Executive shall be entitled to paid vacation, holidays, and any
other time off in accordance with the Company’s policies in
effect from time to time.
(f)
Taxes and Internal Revenue
Code 409A . The
Company makes no representations regarding the tax implications of
the compensation and benefits to be paid to Executive under this
Agreement, including, without limitation, under Section 409A of the
Internal Revenue Code of 1986, as amended (the “Code”),
and applicable administrative guidance and regulations.
Internal Revenue Code Section 409A governs plans and arrangements
that provide “nonqualified deferred compensation” (as
defined under the Code) which may include, among others,
nonqualified retirement plans, bonus plans, stock option plans,
employment agreements and severance agreements. The Company
reserves the right to provide compensation and benefits under any
plan or arrangement in amounts, at times and in a manner that
minimizes taxes, interest or penalties as a result of Section 409A.

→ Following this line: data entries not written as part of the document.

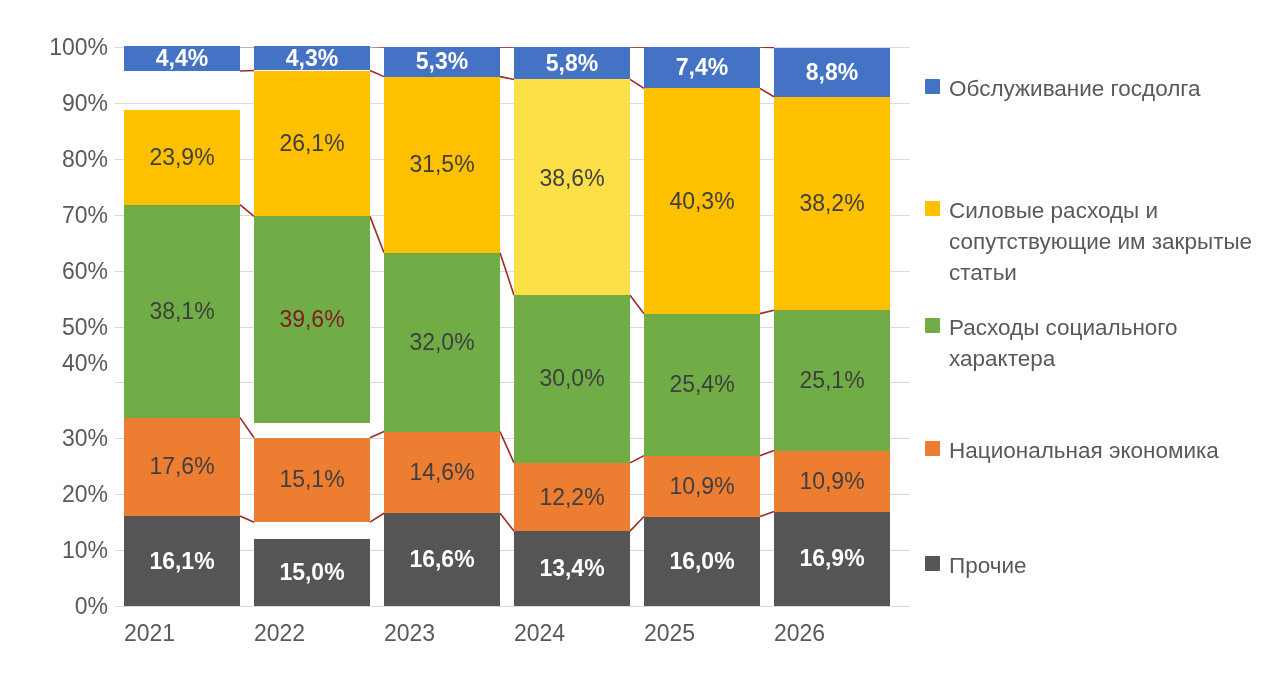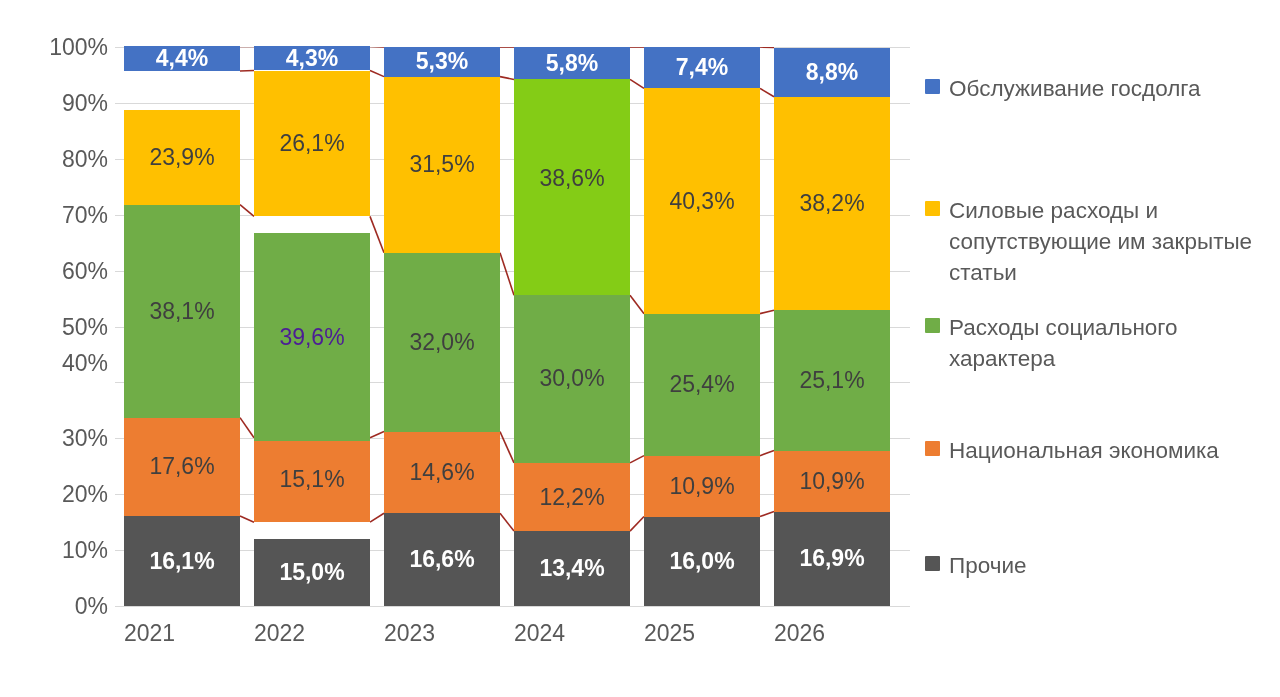--- a/index.html
+++ b/index.html
@@ -182,21 +182,21 @@
           <span>4,4%</span>
         </div>
       </div>
       <div class="bar" style="left: 130px; height: 559px;">
         <div class="seg" style="bottom: 0px; height: 67px; background: rgb(85, 85, 85); color: rgb(255, 255, 255); font-weight: 700;">
           <span>15,0%</span>
         </div>
         <div class="seg" style="bottom: 83.85px; height: 84.409px; background: rgb(237, 125, 49); color: rgb(63, 63, 63); font-weight: 400;">
           <span>15,1%</span>
         </div>
-        <div class="seg" style="bottom: 165px; height: 208px; background: rgb(112, 173, 71); color: #4c1d95; font-weight: 400;">
+        <div class="seg" style="bottom: 183px; height: 208px; background: rgb(112, 173, 71); color: #7f1d1d; font-weight: 400;">
           <span>39,6%</span>
         </div>
         <div class="seg" style="bottom: 389.623px; height: 145.899px; background: rgb(255, 192, 0); color: rgb(63, 63, 63); font-weight: 400;">
           <span>26,1%</span>
         </div>
         <div class="seg" style="bottom: 535.522px; height: 24.037px; background: rgb(68, 114, 196); color: rgb(255, 255, 255); font-weight: 700;">
           <span>4,3%</span>
         </div>
       </div>
       <div class="bar" style="left: 260px; height: 559px;">
@@ -219,21 +219,21 @@
       <div class="bar" style="left: 390px; height: 559px;">
         <div class="seg" style="bottom: 0px; height: 74.906px; background: rgb(85, 85, 85); color: rgb(255, 255, 255); font-weight: 700;">
           <span>13,4%</span>
         </div>
         <div class="seg" style="bottom: 74.906px; height: 68.198px; background: rgb(237, 125, 49); color: rgb(63, 63, 63); font-weight: 400;">
           <span>12,2%</span>
         </div>
         <div class="seg" style="bottom: 143.104px; height: 169px; background: rgb(112, 173, 71); color: rgb(63, 63, 63); font-weight: 400;">
           <span>30,0%</span>
         </div>
-        <div class="seg" style="bottom: 310.804px; height: 234px; background: #84cc16; color: rgb(63, 63, 63); font-weight: 400;">
+        <div class="seg" style="bottom: 310.804px; height: 234px; background: #fde047; color: rgb(63, 63, 63); font-weight: 400;">
           <span>38,6%</span>
         </div>
         <div class="seg" style="bottom: 526.578px; height: 32.422px; background: rgb(68, 114, 196); color: rgb(255, 255, 255); font-weight: 700;">
           <span>5,8%</span>
         </div>
       </div>
       <div class="bar" style="left: 520px; height: 559px;">
         <div class="seg" style="bottom: 0px; height: 89.44px; background: rgb(85, 85, 85); color: rgb(255, 255, 255); font-weight: 700;">
           <span>16,0%</span>
         </div>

In addition, in the event any benefits or amounts paid hereunder
are deemed to be subject to Section 409A, including payments
under Section 5 of this Agreement, Executive consents to the
Company adopting such conforming amendments as the Company deems
necessary, in its reasonable discretion, to comply with
Section 409A (including, but not limited to, delaying payment
until six months following termination of employment).
5.
Termination of
Employment.
Executive’s employment hereunder may be terminated prior to
the end of the Term under the following circumstances:
(a)
Termination by Executive for
Other than Good Reason . Executive may terminate his employment
hereunder for any reason or no reason upon 60 days’ prior
written notice to the Company referring to this Section 5(a);
provided, however, that a termination of Executive’s
employment for “Good Reason” (as defined below) shall
not constitute a termination by Executive for other than Good
Reason pursuant to this Section 5(a). In the event the
Executive terminates his employment for other than Good Reason, the
Executive shall be entitled only to the following compensation and
benefits (collectively, the “ Standard Termination
Payments ”):
(i)
Any accrued but unpaid Base Salary
(as determined pursuant to Section 4(a)) for services rendered
to the date of termination paid to Executive in accordance with
regular payroll policies;
(ii)
All vested nonforfeitable amounts
owing or accrued at the date of termination under benefit plans,
programs, and arrangements set forth or referred to in
Section 4 hereof in which Executive theretofore participated
will be paid under the terms and conditions of such plans,
programs, and arrangements (and agreements and documents
thereunder);
(iii)
Except as provided in
Section 6.6, all stock options and other equity awards will be
governed by the terms of the plans and programs under which the
options or other awards were granted; and
(iv)
Reasonable business expenses and
disbursements incurred by Executive prior to such termination will
be reimbursed in accordance with Section 4(d).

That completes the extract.